Certainly, 2020 was a bewildering, nerve-fraying, distraction-filled year. Few, if any of us, would have guessed when the virus emerged that our lives and work would be so disrupted for such a long time. The year will be remembered for many unpleasant things. Yet, it also offered important lessons. It taught us much about leadership in uncertain times. The experience also presented challenges few people even imagined we should be prepared for. We were asked to lead anyway.
As we “turn the page” to face a new year, we would do well to let go of what might have been and what we wish we had known from the beginning. The best we can do is to value what we learned, forgive ourselves for what we might have done better, and leverage the lessons and experiences we gained for a new start and more successful and satisfying year ahead.
Difficult and disappointing times like we experienced last year can still offer insights and opportunities important for recovery and moving forward. In fact, they can be foundational for a future that goes beyond just returning to what had been to create a better new normal. Nevertheless, there is little chance that such a shift will occur unless proactive, committed leadership is present to nudge, encourage, and guide the process.
Our opportunity as we begin a new year is to find and utilize strategies that can inform and inspire those around us to move forward to what can be, rather than be satisfied with returning to what was. Here are six leadership strategies we can employ now and throughout the coming year to help us make this challenging but crucial transition.

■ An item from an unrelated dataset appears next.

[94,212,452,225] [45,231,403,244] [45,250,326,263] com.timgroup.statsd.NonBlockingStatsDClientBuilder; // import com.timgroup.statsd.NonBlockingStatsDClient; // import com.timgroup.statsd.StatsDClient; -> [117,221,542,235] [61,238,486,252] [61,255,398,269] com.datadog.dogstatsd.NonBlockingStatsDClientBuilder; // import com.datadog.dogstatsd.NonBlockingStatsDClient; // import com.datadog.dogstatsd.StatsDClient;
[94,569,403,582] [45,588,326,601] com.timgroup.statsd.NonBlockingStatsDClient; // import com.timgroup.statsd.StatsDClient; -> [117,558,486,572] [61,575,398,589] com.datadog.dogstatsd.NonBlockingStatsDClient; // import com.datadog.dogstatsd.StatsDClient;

The first strategy is to revisit and reexamine the core beliefs, values, and purpose of the organization. Everyone has been buffeted over the past year. Taking time to refocus and regain clarity about who we are and what we exist to do can offer powerful leverage for examining practices and exploring new perspectives on our work. For example, we might recommit to having the interests of learners and learning as the key criteria for post-pandemic decisions and direction setting.
A second strategy is to capture the most important lessons learned from the pandemic experience. It might seem that what has been learned will naturally translate into post-pandemic practices. Yet, experience shows that without intention, focus, effort, and expectation for this type of learning to be preserved and applied, it will be lost in pursuit of a return to pre-pandemic normalcy. Collecting and documenting key ideas, practices, and innovation that emerged during the pandemic now can prevent the natural loss of focus and abandonment that otherwise is likely to occur.

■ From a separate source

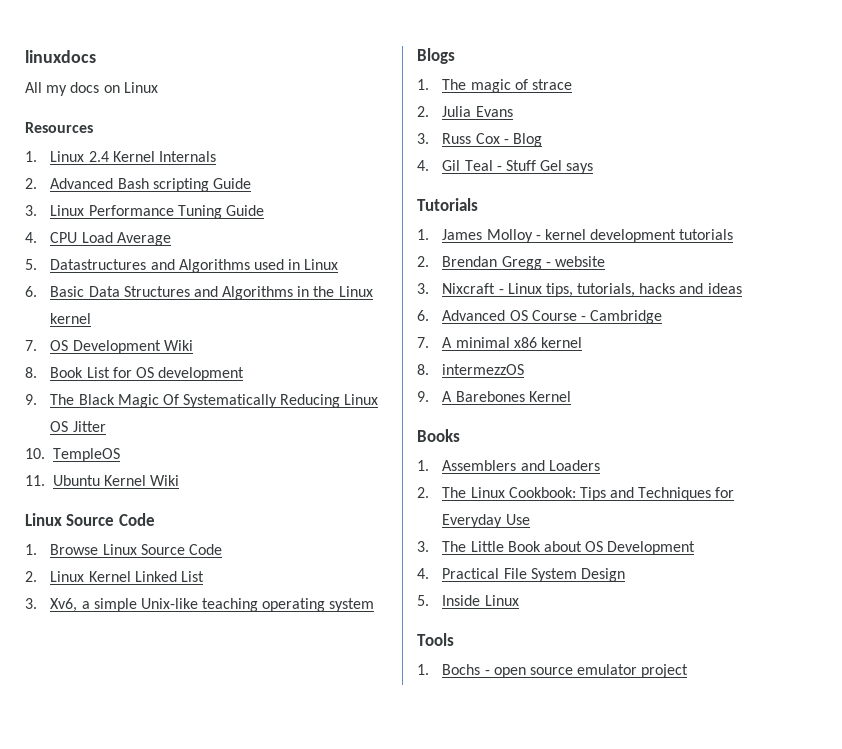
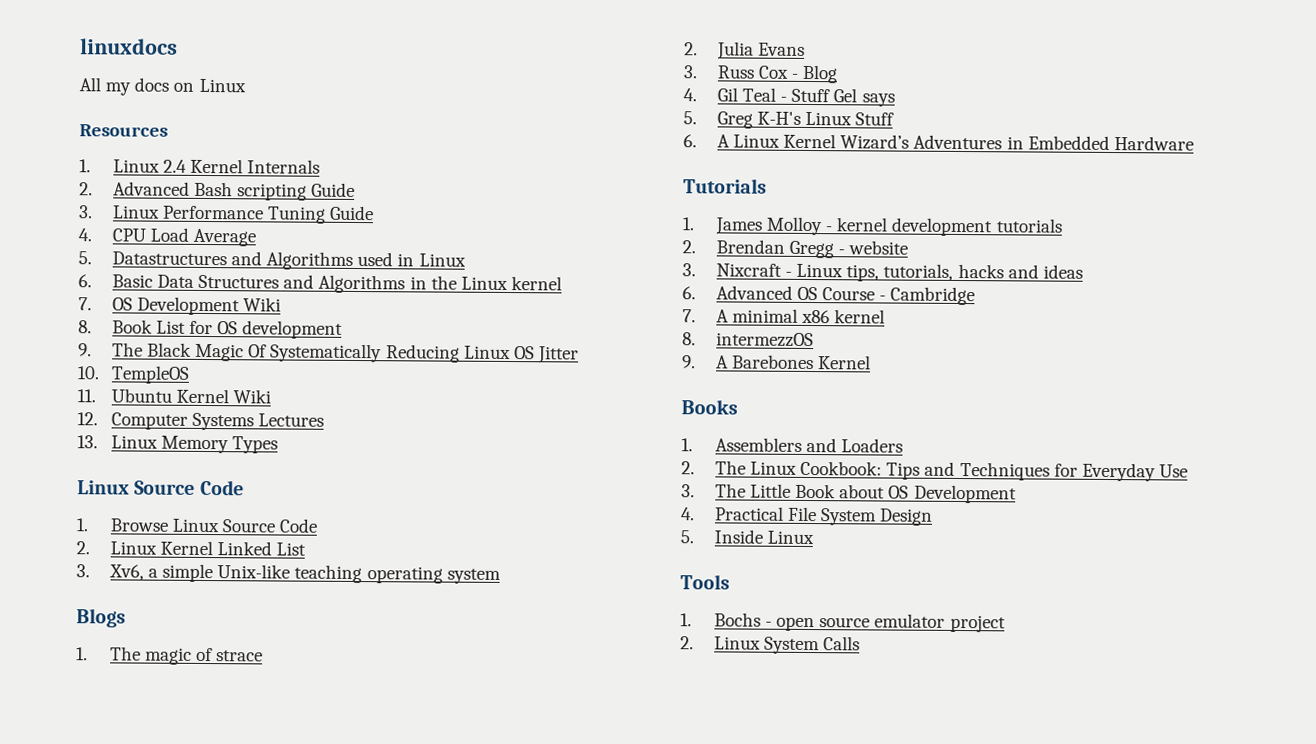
(180, 480) none -> [77,412,325,431] [77,435,279,454] // 12. Computer Systems Lectures // 13. Linux Memory Types
(594, 168) none -> [683,111,895,129] [683,133,1194,151] // 5. Greg K-H's Linux Stuff // 6. A Linux Kernel Wizard’s Adventures in Embedded Hardware
(689, 671) none -> [680,636,861,655] // 2. Linux System Calls

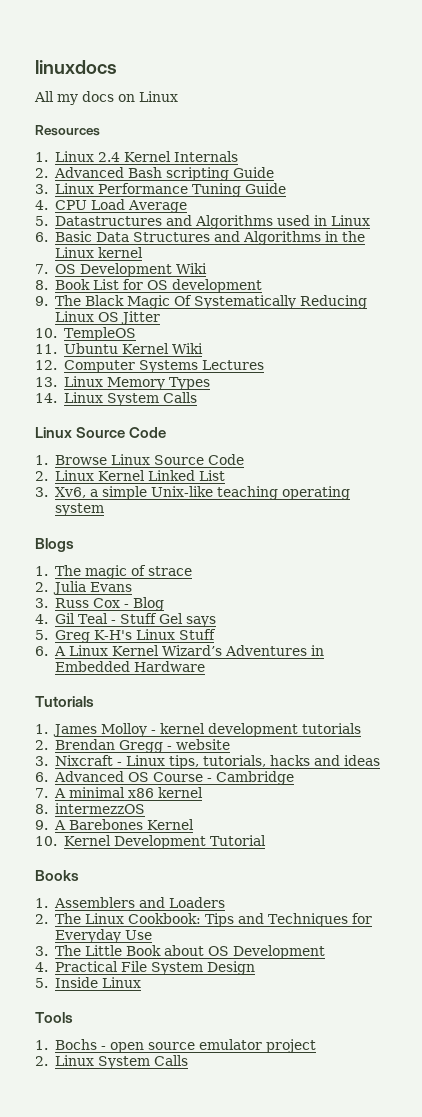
(279, 445) none -> [35,392,197,406] // 14. Linux System Calls
(872, 362) none -> [35,835,266,849] // 10. Kernel Development Tutorial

Third, commit to moving forward, not backward. Language is important. It focuses attention and sets expectations. Implying that life will return to normal after the pandemic risks ignoring and losing valuable insight, innovation, and an opportunity to level up. As plans are discussed, we need to challenge tendencies to fall back, let go, and prioritize what was familiar.
Fourth, resist pinning hopes to a specific end date for the pandemic. The development and growing availability of vaccines can lead to unrealistic expectations and premature declarations of the end. It is likely that there will be setbacks and disappointments in the coming months. Children and young people may be among the last to receive vaccinations. It is difficult to predict when the end will arrive. We need to keep the focus on serving the needs of learners rather than becoming preoccupied with what is likely to be an uncertain end to the pandemic.
Fifth, close doors to practices and behaviors that need to be left behind. One of the benefits of the disruption we have experienced is that some traditional practices from the past had to be left behind in favor of what would work in a virtual context. As examples, teachers had to rely less on behavioral compliance and find ways to convince students to commit to learning. Educators faced the challenge of nurturing greater learning independence skills among students, since constant observation and supervision were not realistic. These shifts in practice are worth maintaining in post-pandemic classrooms. However, unless we establish expectations and find ways to close the door on these traditional practices, we can expect to see them return.
Sixth, set an ultimate benchmark for success that pins the success of everyone to the success of each one. The end of the pandemic is a time for optimism and vision. This is a good time to move beyond functioning as though success for some or even most students is good enough. Now is the time to commit to the success of all students and connect their success to ours. Unless we find a way for each student to be successful, we cannot consider ourselves to be completely successful.